A special chapter in the history of modern sculpture could be devoted to artists who are known primarily for their careers as painters, but who have also made groundbreaking contributions to the understanding of three-dimensional form. Henri Matisse, celebrated as one of this century”s greatest colorists, is also now recognized for the brilliant invention he brought to his sculptural compositions.
Born in La Cateau-Cambrésis, in northern France, Matisse first studied law before taking up painting at the age of twenty-one, and in 1891 he enrolled at the Académie Julian in Paris. The following year he transferred to the École des Beaux Arts, where he studied under the great Symbolist painter Gustave Moreau. In 1899, Matisse was introduced to André
Derain, who in turn introduced him to Maurice de Vlaminck. These artists shared a fascination with the tonal dynamics of Post-Impressionism; their vivid compositions increasingly gave color an emotive, independent, and antinaturalistic role. They exhibited together at the 1905 and 1906 Salon d”Automne, where their paintings created a sensation, leading one critic to refer to them as Les Fauves or wild beasts.
By 1909 Matisse shifted to a more serene style in paintings, executed with broad color planes, simplified structures, and idyllic subjects. Matisse”s first sculptures were created during his student years. Not surprisingly, his earliest figures were copies after small-scale academic bronzes. By 1900 Matisse had begun more ambitious compositions. His Serf, 1900-1903, took Rodin”s The Walking Man as a point of departure.
Where Rodin cropped the figure to emphasize the dynamism of the pose, Matisse chose to emphasize the static qualities of his standing figure. Over the next decade Matisse created a number of female nudes, variously rendered as standing and reclining figures, which reveal his careful study of the model. Unlike such contemporaries as Aristide Maillol, who consciously echoed classical archetypes, Matisse sought to render the female nude with a new immediacy, freed of art-historical conventions.
The Backs are Matisse”s most radical works in bronze. The figure, shown from the back, is executed in high relief against a framing ground, a painterly device with few precedents in sculpture. By turning the figure away from the viewer, Matisse explores the challenge of endowing the human form with expressive power.

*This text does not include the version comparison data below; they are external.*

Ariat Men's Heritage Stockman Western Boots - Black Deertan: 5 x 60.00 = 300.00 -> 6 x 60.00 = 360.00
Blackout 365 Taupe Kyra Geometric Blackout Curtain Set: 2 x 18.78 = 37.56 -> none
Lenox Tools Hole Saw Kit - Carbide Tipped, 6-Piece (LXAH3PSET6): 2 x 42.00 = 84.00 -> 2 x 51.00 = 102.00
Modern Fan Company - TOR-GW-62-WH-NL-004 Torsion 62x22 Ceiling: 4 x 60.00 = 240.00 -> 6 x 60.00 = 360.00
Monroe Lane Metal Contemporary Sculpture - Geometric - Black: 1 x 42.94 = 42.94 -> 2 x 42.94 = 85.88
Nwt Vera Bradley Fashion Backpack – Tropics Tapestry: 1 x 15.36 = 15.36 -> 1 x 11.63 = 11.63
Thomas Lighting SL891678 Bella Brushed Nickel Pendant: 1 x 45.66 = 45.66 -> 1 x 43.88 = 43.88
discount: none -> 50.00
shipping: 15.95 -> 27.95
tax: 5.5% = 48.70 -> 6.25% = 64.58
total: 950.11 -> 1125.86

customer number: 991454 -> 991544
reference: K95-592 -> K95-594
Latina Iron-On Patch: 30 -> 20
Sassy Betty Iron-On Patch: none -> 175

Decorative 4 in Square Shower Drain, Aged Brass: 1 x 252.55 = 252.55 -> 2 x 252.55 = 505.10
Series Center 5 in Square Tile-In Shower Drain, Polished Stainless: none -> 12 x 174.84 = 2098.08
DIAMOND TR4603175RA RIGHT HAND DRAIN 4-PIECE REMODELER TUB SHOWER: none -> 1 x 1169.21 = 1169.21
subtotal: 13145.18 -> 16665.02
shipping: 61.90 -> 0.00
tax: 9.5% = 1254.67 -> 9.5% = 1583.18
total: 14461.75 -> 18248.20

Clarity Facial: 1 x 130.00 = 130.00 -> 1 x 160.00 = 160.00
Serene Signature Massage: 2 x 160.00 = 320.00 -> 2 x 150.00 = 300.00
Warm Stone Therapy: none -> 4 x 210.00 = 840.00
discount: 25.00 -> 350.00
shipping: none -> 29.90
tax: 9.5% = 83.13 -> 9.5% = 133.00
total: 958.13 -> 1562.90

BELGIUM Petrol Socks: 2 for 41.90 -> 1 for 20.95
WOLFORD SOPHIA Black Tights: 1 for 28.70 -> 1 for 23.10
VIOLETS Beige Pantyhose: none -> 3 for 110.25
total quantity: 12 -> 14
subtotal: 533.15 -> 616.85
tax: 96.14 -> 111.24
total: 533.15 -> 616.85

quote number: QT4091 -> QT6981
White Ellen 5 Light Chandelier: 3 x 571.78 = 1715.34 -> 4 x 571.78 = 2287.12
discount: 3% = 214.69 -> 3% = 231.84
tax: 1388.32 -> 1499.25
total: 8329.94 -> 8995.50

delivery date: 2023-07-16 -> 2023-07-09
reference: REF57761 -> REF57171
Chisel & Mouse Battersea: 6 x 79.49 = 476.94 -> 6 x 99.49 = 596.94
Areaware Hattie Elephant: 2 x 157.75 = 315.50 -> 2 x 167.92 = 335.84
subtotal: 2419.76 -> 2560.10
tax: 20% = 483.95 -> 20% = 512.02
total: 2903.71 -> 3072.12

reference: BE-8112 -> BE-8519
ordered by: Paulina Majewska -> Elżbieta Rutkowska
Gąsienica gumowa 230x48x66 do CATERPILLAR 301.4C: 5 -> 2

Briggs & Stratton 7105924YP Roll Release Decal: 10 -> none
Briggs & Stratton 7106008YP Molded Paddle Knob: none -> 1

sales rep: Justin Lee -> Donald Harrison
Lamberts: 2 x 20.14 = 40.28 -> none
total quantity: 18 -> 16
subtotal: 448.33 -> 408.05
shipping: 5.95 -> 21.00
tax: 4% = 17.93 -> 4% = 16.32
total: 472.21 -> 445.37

In the succession of works, the figure is progressively straightened and the axis of the spine becomes the increasing focus of the composition. The four panels were executed over a twenty-year span, with each successive image reworked from a plaster cast of the preceding one. The Backs were never shown together during Matisse”s lifetime and were not conceived as a series or set. Rather, they should be regarded as one work that passed through four stages-an ongoing sculptural clarification of the artist”s vision.